Old People at Cash Points

These fuckers are well overdue a cunting.

Why does it have to take so fucking long to withdraw £20 from a cash point? Card in, enter details, take money and fuck off. Oh no, not these cunts. They have to take five fucking minutes staring at the screen wondering what to do. When they eventually figure out how to withdraw cash, they then go in for the balance check and then the final fucking annoyance of waiting for the receipt.

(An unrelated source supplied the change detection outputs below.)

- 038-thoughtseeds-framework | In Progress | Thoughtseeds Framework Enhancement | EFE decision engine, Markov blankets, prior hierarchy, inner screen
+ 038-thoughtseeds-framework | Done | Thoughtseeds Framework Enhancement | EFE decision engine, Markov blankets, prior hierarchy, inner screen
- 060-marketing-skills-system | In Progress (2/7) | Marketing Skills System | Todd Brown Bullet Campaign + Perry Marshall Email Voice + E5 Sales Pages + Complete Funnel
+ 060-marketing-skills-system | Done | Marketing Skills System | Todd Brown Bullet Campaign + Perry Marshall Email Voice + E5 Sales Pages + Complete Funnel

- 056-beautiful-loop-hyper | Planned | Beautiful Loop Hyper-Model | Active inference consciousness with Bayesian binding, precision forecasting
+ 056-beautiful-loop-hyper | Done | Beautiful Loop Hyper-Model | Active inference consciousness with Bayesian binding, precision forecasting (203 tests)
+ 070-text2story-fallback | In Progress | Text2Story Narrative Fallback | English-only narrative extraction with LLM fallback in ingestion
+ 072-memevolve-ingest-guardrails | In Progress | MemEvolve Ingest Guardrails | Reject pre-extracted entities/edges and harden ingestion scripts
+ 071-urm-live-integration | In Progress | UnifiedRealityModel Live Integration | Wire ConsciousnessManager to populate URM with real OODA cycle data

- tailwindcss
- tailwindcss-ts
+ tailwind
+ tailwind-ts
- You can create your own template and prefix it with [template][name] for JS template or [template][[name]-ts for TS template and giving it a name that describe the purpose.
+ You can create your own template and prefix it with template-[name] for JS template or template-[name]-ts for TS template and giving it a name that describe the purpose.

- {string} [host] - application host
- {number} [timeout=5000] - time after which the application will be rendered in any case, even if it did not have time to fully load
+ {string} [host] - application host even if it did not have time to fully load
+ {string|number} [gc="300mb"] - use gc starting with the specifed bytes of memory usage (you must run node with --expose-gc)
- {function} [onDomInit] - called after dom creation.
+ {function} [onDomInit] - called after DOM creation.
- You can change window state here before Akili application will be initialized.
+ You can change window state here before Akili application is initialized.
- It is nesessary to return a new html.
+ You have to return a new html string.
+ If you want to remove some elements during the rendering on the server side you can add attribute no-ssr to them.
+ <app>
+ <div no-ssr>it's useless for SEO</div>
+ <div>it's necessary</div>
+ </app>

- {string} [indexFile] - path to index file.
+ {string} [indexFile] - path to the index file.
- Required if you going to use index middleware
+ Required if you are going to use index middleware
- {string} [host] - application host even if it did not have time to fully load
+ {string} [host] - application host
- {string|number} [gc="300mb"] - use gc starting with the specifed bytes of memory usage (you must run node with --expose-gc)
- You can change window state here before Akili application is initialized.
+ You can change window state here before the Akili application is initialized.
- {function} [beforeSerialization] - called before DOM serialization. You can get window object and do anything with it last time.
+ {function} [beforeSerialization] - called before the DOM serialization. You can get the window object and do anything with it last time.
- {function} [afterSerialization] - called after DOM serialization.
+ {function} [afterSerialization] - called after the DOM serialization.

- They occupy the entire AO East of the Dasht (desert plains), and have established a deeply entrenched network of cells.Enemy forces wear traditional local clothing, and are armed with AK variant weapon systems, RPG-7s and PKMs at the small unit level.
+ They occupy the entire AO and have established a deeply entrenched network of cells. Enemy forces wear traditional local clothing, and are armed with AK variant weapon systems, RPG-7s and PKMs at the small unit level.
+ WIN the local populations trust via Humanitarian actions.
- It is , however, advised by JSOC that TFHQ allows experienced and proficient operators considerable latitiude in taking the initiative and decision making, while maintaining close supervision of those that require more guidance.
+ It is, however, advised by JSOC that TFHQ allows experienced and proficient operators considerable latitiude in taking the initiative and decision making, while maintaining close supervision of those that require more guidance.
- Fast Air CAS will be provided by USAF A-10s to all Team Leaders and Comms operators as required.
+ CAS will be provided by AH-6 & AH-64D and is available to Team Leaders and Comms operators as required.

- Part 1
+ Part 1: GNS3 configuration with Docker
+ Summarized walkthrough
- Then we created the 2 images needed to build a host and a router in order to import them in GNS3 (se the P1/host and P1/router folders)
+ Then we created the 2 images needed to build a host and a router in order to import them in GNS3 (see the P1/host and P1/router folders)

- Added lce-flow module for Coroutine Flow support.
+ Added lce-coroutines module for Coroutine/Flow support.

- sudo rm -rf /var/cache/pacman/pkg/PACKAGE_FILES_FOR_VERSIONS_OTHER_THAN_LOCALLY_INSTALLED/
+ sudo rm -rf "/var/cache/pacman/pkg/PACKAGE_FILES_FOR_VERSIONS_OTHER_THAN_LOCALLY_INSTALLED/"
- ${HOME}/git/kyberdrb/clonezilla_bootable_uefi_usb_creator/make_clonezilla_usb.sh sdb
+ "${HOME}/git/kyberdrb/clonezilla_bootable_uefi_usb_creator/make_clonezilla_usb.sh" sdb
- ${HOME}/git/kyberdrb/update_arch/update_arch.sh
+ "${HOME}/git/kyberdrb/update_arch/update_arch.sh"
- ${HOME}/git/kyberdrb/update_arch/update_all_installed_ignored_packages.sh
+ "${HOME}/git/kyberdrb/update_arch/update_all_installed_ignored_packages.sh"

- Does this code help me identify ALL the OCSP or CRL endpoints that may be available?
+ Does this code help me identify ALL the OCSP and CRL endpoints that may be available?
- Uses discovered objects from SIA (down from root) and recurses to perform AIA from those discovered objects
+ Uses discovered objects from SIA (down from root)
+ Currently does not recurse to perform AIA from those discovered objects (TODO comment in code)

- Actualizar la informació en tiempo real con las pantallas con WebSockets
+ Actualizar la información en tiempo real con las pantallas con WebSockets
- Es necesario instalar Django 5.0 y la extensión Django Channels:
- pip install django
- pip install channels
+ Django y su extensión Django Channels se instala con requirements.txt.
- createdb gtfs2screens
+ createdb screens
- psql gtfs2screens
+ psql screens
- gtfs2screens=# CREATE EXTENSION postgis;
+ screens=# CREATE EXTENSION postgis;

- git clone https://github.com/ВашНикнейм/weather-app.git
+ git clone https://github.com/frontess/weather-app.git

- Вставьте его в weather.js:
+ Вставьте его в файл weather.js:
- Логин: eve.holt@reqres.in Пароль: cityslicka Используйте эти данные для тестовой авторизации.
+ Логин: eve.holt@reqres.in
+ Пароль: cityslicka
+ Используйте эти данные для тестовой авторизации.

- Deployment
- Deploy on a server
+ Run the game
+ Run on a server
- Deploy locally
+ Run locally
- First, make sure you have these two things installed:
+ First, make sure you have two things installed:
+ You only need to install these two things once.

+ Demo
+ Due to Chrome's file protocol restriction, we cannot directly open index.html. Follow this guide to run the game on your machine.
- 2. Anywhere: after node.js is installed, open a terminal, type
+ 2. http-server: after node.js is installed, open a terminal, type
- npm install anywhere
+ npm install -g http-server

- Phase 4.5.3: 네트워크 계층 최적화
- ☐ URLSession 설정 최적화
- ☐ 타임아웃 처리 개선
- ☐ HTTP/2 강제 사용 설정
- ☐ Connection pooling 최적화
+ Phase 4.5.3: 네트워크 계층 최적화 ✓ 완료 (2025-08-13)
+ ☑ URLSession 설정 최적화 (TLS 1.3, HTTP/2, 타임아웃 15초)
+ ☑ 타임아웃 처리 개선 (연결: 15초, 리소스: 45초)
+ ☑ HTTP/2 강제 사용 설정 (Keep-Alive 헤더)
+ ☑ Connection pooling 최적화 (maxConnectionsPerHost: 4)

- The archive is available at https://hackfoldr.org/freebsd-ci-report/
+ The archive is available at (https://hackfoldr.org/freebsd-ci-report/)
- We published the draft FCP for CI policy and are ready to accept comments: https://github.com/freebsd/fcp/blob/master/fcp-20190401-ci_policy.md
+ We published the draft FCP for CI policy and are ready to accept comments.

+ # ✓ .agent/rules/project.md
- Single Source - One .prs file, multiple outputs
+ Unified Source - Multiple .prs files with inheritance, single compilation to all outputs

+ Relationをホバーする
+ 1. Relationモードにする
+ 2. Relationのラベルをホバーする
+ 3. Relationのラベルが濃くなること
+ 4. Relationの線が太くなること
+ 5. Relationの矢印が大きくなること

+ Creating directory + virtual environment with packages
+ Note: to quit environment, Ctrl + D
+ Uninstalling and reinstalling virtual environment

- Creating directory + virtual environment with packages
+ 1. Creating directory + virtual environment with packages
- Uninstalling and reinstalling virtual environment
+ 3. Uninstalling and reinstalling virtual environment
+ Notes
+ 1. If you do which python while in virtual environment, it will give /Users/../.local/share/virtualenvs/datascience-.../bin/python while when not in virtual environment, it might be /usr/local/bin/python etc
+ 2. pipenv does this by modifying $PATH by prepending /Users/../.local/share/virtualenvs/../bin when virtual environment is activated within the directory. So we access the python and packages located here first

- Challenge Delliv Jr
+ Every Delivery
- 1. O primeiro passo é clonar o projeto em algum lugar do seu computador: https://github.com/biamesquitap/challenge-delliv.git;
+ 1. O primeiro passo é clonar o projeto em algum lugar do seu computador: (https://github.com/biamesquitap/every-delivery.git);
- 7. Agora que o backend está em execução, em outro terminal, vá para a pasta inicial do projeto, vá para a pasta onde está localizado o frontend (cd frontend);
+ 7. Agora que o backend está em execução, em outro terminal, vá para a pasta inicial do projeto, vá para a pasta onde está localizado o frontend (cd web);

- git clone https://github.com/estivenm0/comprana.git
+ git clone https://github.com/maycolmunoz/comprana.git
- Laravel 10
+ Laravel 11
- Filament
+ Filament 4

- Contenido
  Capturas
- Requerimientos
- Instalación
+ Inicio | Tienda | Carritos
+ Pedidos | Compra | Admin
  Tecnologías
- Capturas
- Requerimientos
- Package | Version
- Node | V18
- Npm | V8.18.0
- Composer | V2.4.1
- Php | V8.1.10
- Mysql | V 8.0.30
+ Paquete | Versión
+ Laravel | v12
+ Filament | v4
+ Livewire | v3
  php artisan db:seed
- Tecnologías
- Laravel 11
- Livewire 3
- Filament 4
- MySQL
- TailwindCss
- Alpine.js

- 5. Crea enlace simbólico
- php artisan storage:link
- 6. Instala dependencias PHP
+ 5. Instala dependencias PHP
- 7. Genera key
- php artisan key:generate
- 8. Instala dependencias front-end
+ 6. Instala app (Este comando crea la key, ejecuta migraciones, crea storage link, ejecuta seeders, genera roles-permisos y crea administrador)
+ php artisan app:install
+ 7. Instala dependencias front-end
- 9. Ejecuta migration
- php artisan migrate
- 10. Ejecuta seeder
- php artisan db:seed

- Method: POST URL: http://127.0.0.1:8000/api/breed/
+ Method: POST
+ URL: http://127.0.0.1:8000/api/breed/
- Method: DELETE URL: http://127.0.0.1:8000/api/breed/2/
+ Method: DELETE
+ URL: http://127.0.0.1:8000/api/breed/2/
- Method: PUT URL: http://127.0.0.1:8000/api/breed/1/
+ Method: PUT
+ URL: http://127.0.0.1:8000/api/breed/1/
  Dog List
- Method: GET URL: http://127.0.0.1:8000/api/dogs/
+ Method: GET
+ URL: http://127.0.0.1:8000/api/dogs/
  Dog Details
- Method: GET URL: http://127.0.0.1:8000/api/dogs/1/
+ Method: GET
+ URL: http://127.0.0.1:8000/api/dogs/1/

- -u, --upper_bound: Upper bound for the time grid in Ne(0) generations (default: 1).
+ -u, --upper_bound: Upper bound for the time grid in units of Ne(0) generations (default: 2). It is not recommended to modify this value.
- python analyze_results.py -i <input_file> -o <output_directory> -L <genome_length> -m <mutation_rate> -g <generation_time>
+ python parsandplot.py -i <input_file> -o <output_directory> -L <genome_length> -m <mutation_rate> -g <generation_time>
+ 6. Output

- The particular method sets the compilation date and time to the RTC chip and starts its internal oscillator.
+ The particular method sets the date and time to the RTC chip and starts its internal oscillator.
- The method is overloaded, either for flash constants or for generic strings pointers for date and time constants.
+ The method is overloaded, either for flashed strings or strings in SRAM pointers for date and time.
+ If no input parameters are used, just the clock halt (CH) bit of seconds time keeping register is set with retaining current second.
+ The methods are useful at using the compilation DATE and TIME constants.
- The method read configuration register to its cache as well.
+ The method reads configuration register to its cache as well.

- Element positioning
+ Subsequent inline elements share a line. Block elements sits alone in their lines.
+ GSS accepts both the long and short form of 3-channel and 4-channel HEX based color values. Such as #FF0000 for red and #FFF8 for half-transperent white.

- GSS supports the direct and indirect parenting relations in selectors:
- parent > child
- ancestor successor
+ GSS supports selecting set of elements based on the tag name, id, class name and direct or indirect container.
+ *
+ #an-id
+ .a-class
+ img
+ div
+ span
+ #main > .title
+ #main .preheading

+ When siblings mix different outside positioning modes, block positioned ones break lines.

Add that to fucking around putting the card and cash back in the wallet and you’re in for a ten minute wait behind these cunts.

Nominated by Cunty mcfuckwit

84 thoughts on “Old People at Cash Points

  1. Am sure I saw Hatterjee in Madame Tussaud’s about ten years ago – as an exhibit.
    Maybe it was a programme about sex dolls…

  2. RE technology, was offered a job by the Cyril & Sybil Service today.
    Filling in the extra info re referees, previous names (I still have my same four initials, in the same order, but now as 2 + 2 rather than 3 + 1; all the cunt organisations persisted in ignoring my 3rd christian name, which really pissed me off, as I was named after an unc who was a fantastic bloke, a really fun person.
    After eight attempts, I just went back, changed the form to read “no changes of name.”
    Load of wank. It’s a phone centre job; I found something on YouTube which gives me an idea on how to be of benefit to my employers…”The Hitler Helpline.”